Marriage rates are falling. Birth and fertility rates are at record lows. The fertility rate is only about 1.7 children per woman. well below the replacement rate of 2.1 children per woman.
All kinds of problems result from this decline in family formation, many of them economic.
But New York Times columnist Ross Douthat says most research portends a “potentially disastrous long-term cost” for the poor and least-educated Americans for whom “singlehood and isolation define middle and old age.“
The pandemic contributed to these trends. Dating became more difficult when institutions where relationships often form — churches, colleges, and community organizations — closed or moved online.

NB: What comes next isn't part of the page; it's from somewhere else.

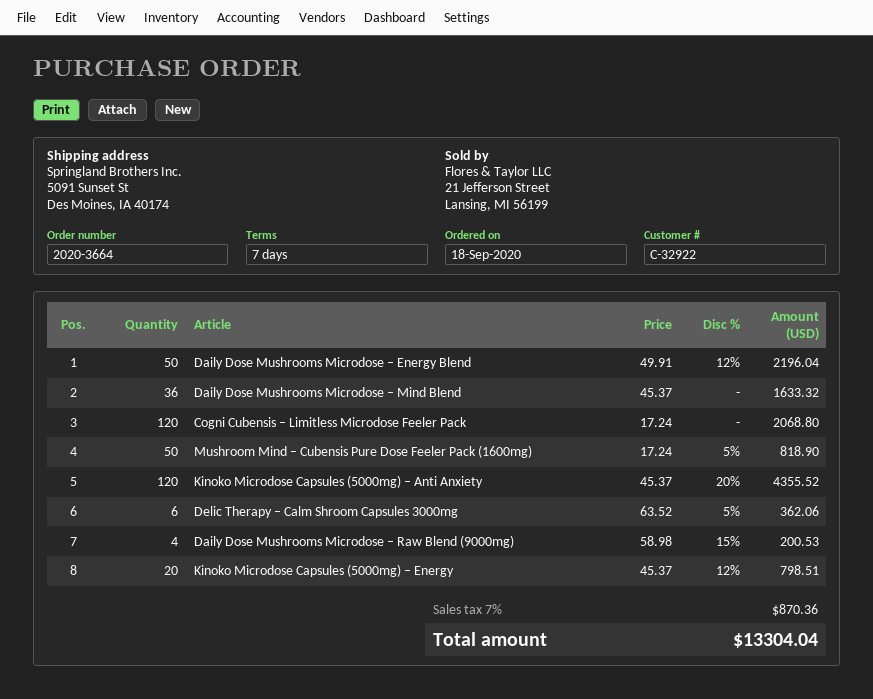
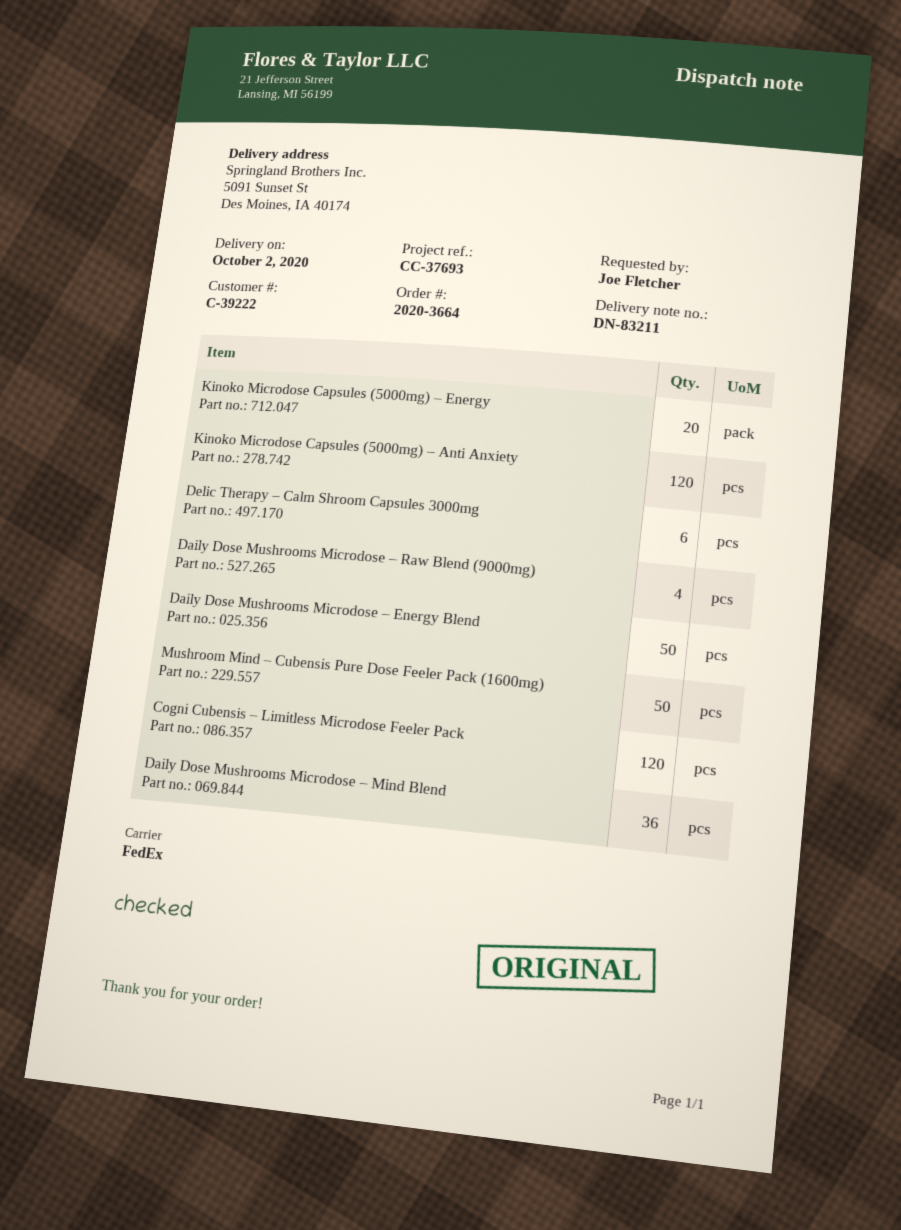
customer number: C-32922 -> C-39222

Ross Douthat warns that these institutions likely won’t resume the robust role they once played in matchmaking. Now, he writes, they’re “pushing people more and more into virtual spaces and virtual marriage markets that, on the evidence we have, aren’t doing a particularly good job of paring men and women off.”
The pandemic fueled government “stimulus” spending that allowed many Americans to delay their return to work. This had the undesirable effect of encouraging more working-class men to drop out of the workforce.
The research shows more women than men are now returning to church. But, more men than women are finding themselves in a lifestyle labeled NEET: Not in Education, Employment, or Training.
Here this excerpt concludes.